When we speak of climate change from a macro, policy angle, the word “change” is what we fear, what we must guard against by reducing greenhouse gas emissions, deforestation, our carbon footprint. But on the personal front, I long for climate change on a micro scale. From April through October it’s pretty straightforward and static here — the highs are too high and the lows not low enough. I live for the day in early fall when that shifts, when I wake up in the morning and my windows are no longer drenched in water droplets, and the sky is cloudless azure blue, as if someone has taken the lid off the world. I also, perversely enough, am drawn to the drama of a tropical storm stirring off the coast of Africa, dark energy tumbling off the Dark Continent, and while I certainly don’t want it to make landfall, there’s nothing like rushing out to stock up on batteries and bottled water to nudge me out of complacency. Climate change wakes us up.
I think I may understand why some people can watch the Weather Channel for hours on end. It’s the highs and lows of the human story played out on a simple, familiar backdrop, the home-sweet-home map of the world that our grade school teacher would pull down like a movie screen. A high pressure system hovering up here and over there; warm, moist updrafts clashing with cold air and whammo, all hail breaks loose. The plot is so predictable, and familiar. We know the turbulence that results when our personal or professional pressure systems butt up against one another, and we struggle with our own periods of spiritual drought or emotional flood. How comforting it is to watch the attractive weather person gracefully sweep her arm across the northern plains and proclaim that a cold front is moving in. How assuring it is to be told that This Is What Tomorrow Will Be Like.

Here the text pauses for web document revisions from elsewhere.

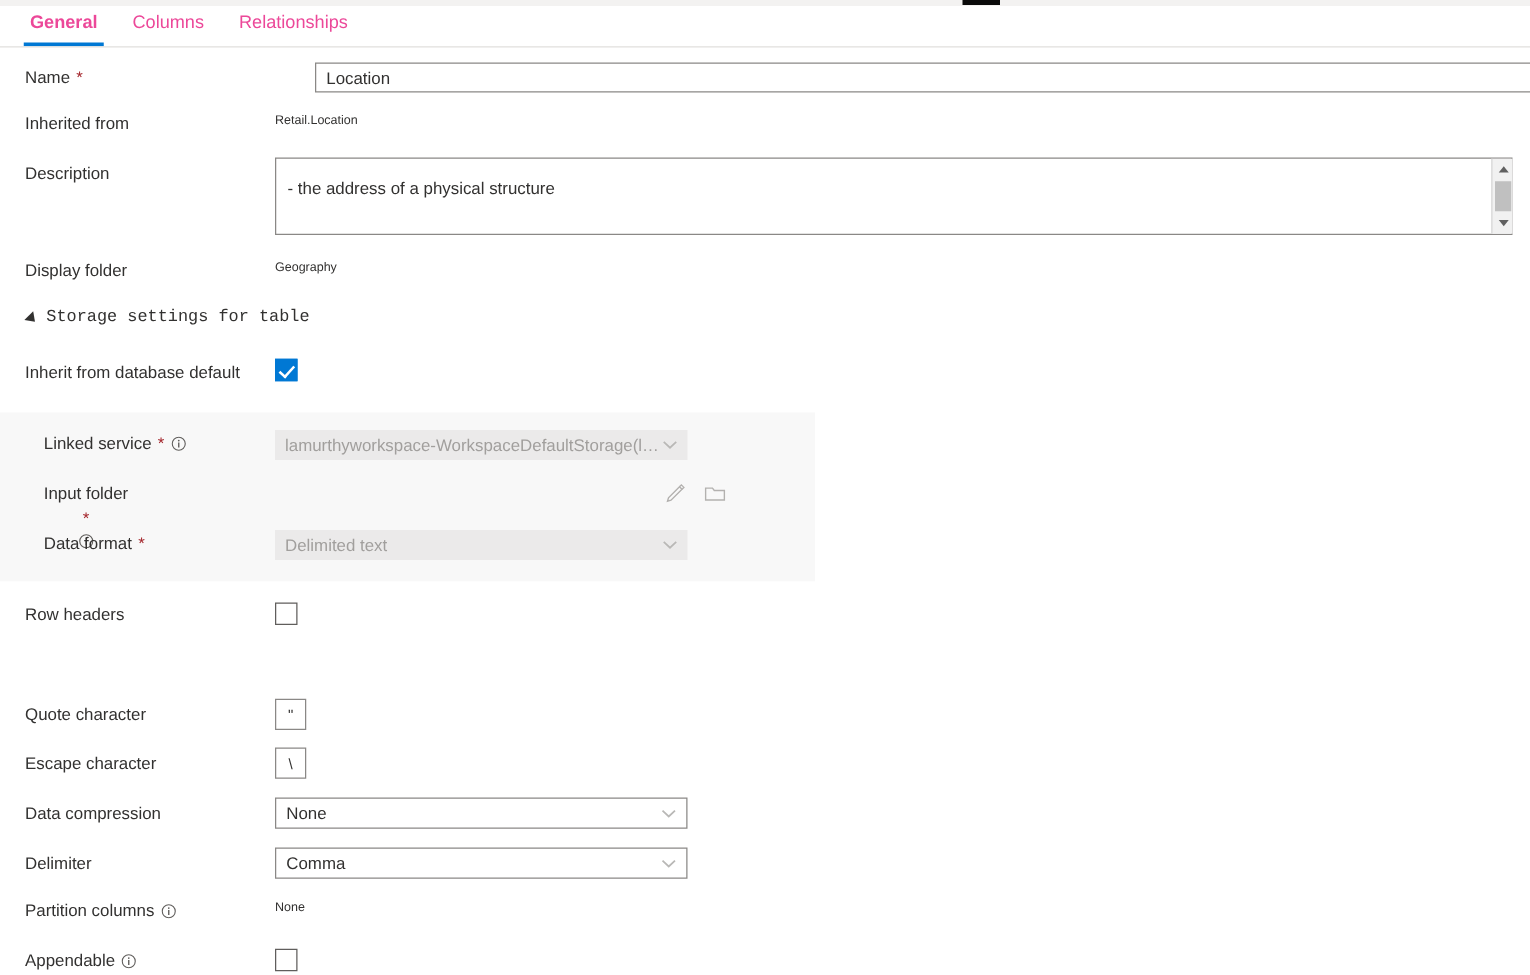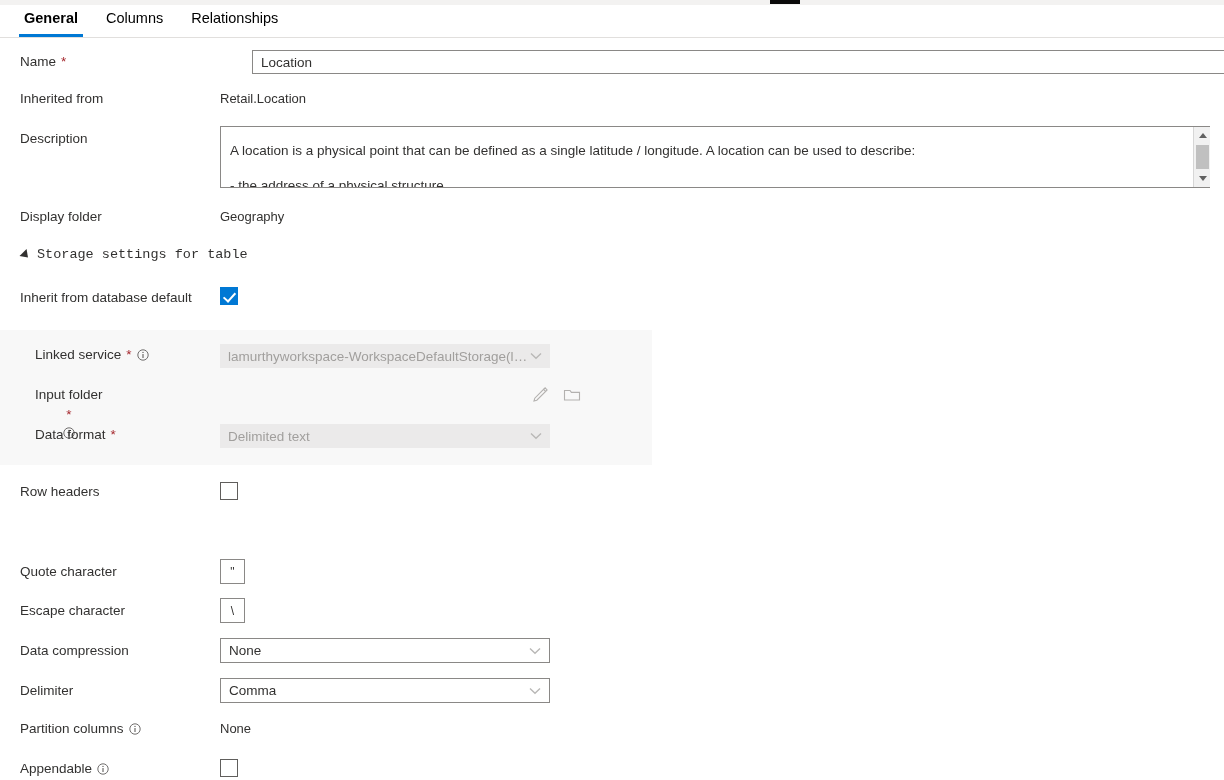"General" .tab { color: #000000 -> #ec4899 }
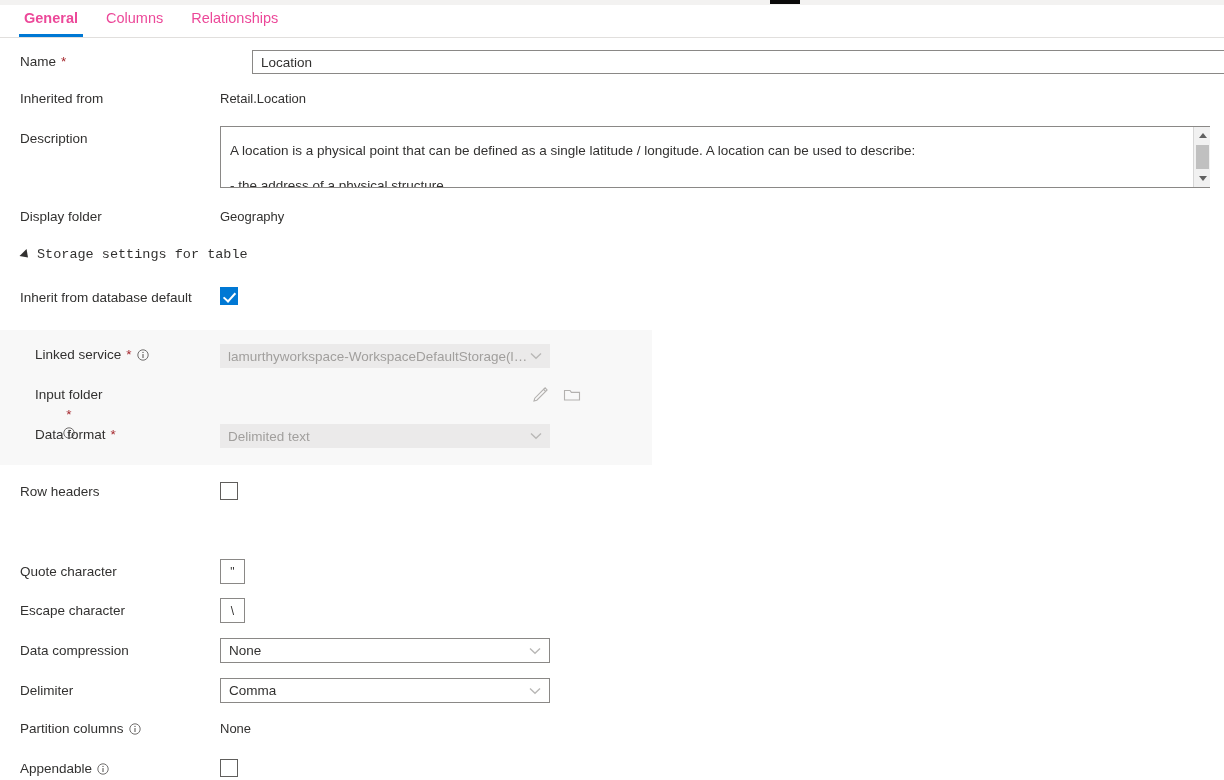"Retail.Location" .static-val { font-size: 13px -> 10px }
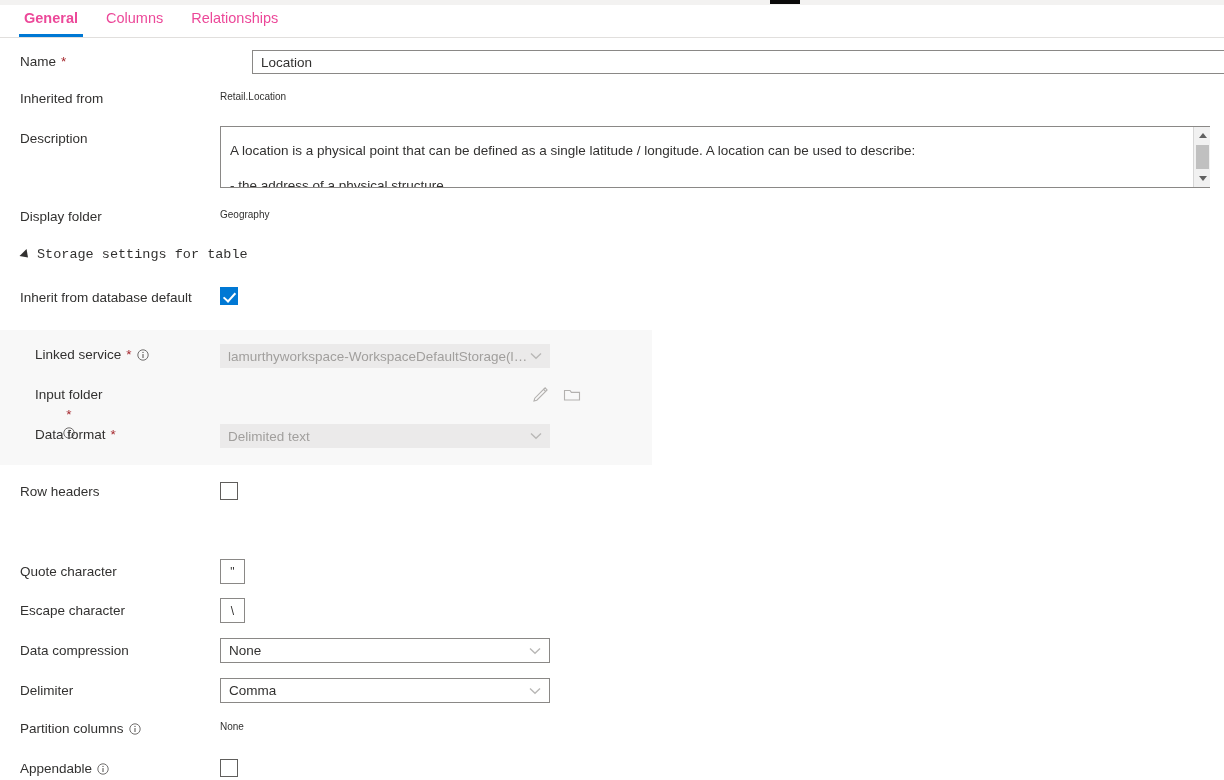"A location is a physical" div.l1 { html: <div>A location is a physical point that can be defined as a single latitude / longitude. A location can be used to describe:</div> -> none }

But I know better, and my compact yellow umbrella is never far away. For I know that what I hope and plan for tomorrow may have little bearing on what may actually precipitate. I know that moments before I set out for a bike ride the sky can unleash its fury. I know that my children are now out driving and navigating an uncertain world that can turn dangerous and stormy in a flash. I know that what just a year ago was a sunny outlook for my mother has turned overcast and grim with a Lou Gehrig’s disease diagnosis. Instead of speculating on long-range forecasts, we’re taking it one clear day, one cloudy one, at a time. Which of course, is all any of us can do, whether we embrace the elements or not. We will likely, at some point, get drenched, or sunburned, or snowed in. And if we’re lucky, may we also be dazzled by rainbows, humbled by hurricane warnings, shaken to the core by the deep roll of thunder, the brilliant splash of lightning across an open sky.
1 reply on “Under the Weather”
Beautiful essay, as always. I miss the storms of the southeast — my boys, southern California-bred, have no idea what they’re like, except as they’ve experienced them when visiting South Carolina. Rain, in general, is exotic to them!